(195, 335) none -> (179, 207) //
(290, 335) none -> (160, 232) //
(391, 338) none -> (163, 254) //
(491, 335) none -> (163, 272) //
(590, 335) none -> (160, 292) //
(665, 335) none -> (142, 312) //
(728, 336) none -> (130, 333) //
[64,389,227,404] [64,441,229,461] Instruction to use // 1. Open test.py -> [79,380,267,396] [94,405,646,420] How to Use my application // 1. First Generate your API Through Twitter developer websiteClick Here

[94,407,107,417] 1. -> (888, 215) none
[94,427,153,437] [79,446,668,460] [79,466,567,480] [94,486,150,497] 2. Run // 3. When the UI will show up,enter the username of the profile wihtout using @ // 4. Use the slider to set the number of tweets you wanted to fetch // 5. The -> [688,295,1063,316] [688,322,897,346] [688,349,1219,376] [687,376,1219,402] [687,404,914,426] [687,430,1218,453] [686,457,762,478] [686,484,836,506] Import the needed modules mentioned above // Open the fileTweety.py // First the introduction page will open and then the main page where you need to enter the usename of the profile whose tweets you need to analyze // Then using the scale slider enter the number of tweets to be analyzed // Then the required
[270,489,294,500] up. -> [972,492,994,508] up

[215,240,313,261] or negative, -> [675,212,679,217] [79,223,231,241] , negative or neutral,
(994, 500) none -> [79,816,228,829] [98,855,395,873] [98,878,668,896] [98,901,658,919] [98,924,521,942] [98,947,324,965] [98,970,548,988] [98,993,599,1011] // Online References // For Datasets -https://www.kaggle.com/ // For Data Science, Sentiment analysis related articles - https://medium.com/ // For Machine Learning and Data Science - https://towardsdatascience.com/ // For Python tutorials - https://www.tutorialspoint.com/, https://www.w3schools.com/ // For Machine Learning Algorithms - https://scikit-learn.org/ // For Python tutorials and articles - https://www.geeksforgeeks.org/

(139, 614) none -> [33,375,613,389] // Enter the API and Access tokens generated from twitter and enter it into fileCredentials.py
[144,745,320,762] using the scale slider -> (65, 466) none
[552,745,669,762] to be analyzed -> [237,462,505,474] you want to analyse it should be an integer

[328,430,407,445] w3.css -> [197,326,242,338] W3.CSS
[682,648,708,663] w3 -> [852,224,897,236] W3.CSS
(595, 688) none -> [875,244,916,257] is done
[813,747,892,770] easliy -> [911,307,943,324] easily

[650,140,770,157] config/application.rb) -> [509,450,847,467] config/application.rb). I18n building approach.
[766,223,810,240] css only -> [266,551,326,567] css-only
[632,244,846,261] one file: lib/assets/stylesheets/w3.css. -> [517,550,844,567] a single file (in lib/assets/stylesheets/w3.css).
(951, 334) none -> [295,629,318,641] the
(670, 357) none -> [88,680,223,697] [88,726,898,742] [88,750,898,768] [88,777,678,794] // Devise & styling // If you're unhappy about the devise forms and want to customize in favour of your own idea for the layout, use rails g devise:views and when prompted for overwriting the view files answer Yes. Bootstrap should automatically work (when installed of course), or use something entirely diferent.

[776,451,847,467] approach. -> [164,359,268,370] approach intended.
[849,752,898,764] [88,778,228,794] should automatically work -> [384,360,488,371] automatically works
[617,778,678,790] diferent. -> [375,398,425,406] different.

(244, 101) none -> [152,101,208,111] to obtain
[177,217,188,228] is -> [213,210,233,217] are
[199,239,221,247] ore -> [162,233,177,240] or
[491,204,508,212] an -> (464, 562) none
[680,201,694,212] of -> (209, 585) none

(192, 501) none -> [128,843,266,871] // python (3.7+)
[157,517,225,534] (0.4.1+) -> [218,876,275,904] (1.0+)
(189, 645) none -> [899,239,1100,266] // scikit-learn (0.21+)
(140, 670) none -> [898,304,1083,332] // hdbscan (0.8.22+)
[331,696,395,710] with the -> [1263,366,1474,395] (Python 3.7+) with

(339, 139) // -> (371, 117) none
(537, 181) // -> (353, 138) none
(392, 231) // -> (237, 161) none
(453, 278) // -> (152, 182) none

■ **EXERCISE DESCRIPTION**: Please find the lines in the data that contain the word "automatically" and copy them.

■ **FINISHED EXERCISE**:
(670, 357) none -> [88,680,223,697] [88,726,898,742] [88,750,898,768] [88,777,678,794] // Devise & styling // If you're unhappy about the devise forms and want to customize in favour of your own idea for the layout, use rails g devise:views and when prompted for overwriting the view files answer Yes. Bootstrap should automatically work (when installed of course), or use something entirely diferent.
[849,752,898,764] [88,778,228,794] should automatically work -> [384,360,488,371] automatically works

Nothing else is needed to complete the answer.